[Records from a dataset]
----
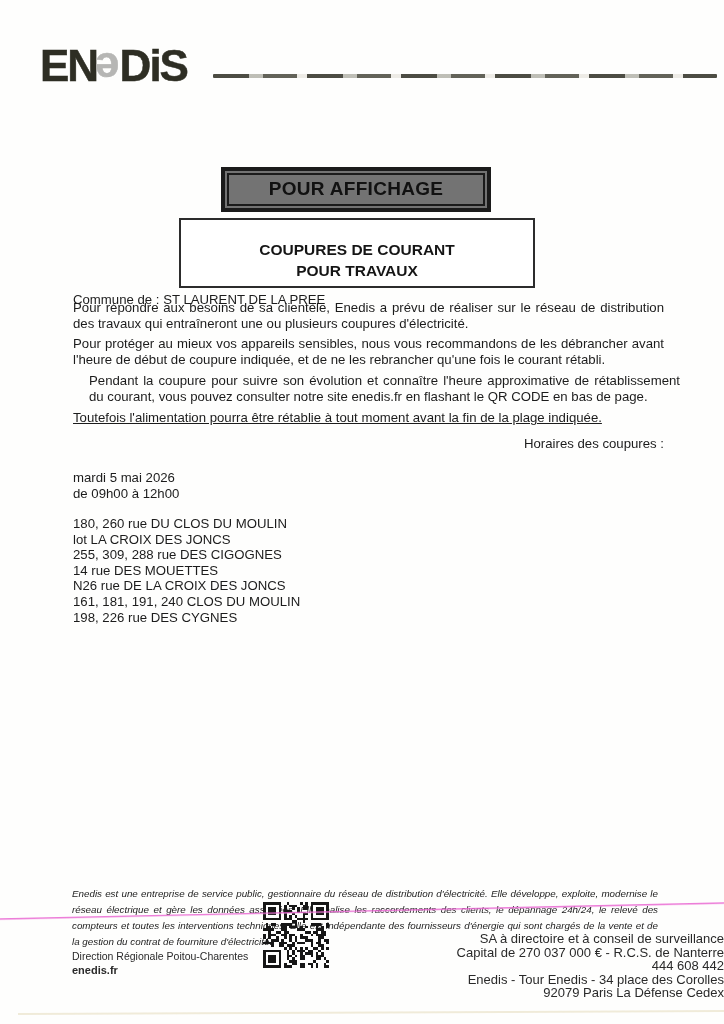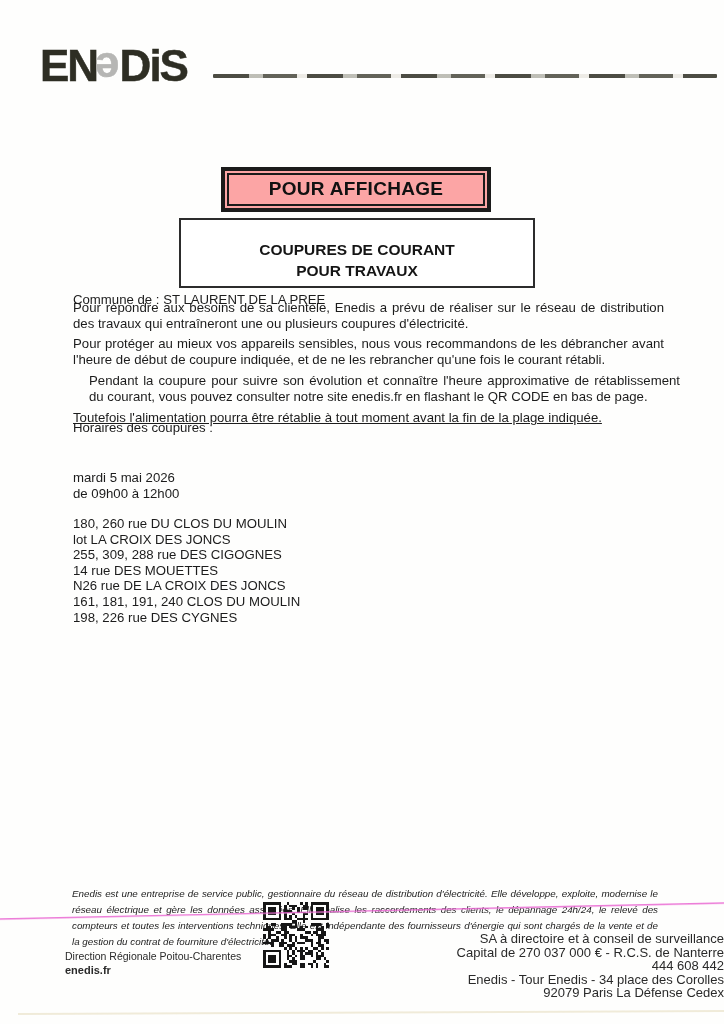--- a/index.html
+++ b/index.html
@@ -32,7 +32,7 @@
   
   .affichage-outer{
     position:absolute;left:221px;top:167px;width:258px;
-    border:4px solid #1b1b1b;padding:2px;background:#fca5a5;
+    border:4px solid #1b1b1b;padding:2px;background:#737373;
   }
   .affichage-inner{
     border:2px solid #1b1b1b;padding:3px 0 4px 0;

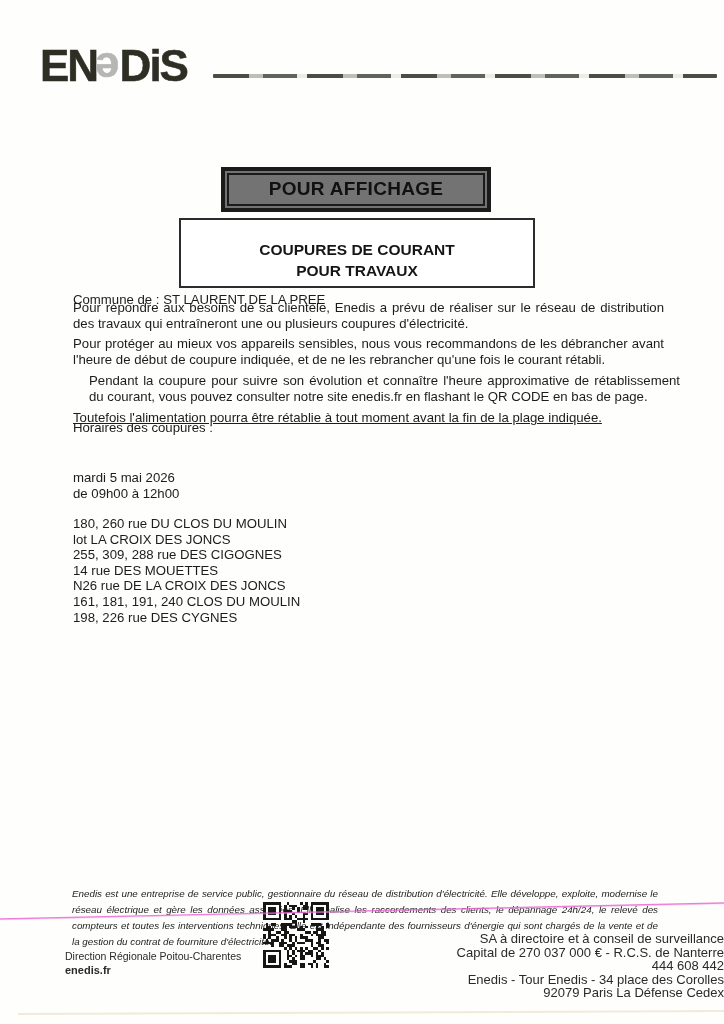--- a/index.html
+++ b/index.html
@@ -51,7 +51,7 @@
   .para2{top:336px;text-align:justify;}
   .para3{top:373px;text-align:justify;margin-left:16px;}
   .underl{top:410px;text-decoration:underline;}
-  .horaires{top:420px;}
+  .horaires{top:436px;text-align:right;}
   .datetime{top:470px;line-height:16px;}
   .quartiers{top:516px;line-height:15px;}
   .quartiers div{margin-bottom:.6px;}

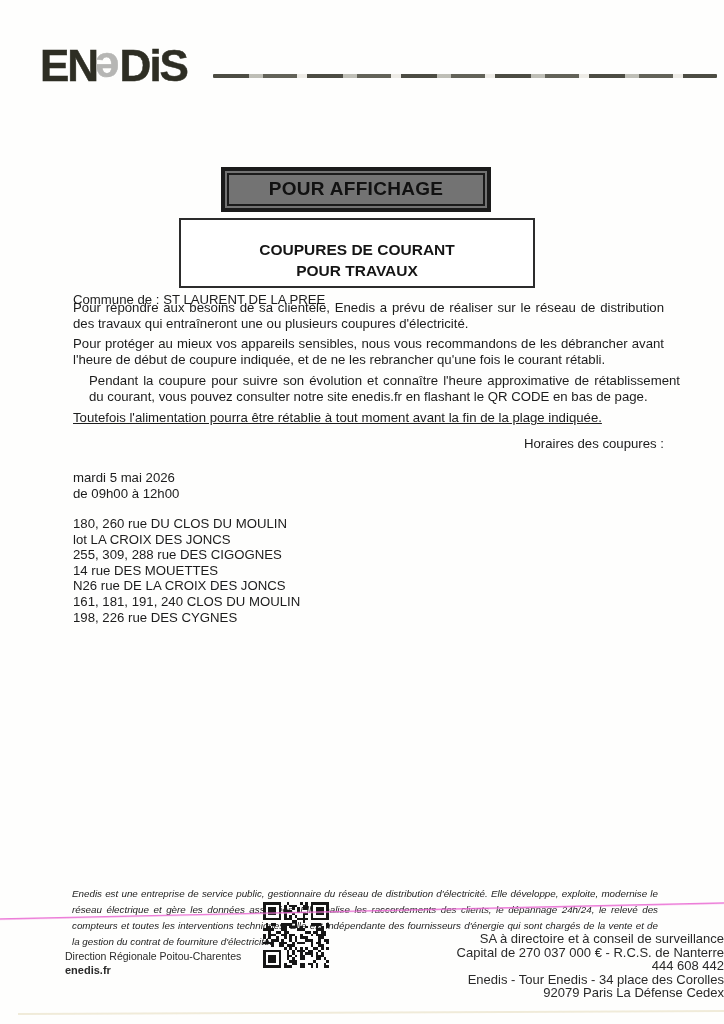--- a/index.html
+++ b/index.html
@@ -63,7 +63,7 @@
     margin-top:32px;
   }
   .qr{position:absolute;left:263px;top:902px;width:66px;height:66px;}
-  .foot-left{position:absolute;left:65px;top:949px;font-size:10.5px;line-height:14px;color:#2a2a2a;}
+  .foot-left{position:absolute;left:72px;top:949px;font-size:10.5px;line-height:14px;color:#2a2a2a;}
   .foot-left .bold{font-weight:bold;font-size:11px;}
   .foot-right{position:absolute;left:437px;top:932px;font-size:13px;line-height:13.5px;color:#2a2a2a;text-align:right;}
----
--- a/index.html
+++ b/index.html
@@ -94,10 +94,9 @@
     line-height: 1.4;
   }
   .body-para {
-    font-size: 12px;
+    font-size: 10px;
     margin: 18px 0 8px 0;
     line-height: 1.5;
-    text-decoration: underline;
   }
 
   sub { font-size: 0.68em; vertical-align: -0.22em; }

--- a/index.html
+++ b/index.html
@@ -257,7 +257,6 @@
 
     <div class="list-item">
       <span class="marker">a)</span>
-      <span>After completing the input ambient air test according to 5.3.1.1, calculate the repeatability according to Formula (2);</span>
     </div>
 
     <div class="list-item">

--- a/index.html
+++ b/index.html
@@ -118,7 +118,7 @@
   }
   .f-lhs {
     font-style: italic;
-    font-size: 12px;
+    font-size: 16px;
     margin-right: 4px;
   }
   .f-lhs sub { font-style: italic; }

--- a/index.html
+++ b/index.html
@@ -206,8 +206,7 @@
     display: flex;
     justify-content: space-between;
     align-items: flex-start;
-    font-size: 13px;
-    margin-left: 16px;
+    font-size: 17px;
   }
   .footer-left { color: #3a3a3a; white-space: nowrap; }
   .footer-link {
----
▶ _Exercise_: Gather from the data above every line with the string "align".

▶ _Exercise result_:
   .para2{top:336px;text-align:justify;}
   .para3{top:373px;text-align:justify;margin-left:16px;}
+  .horaires{top:436px;text-align:right;}
   .foot-right{position:absolute;left:437px;top:932px;font-size:13px;line-height:13.5px;color:#2a2a2a;text-align:right;}
   sub { font-size: 0.68em; vertical-align: -0.22em; }
     align-items: flex-start;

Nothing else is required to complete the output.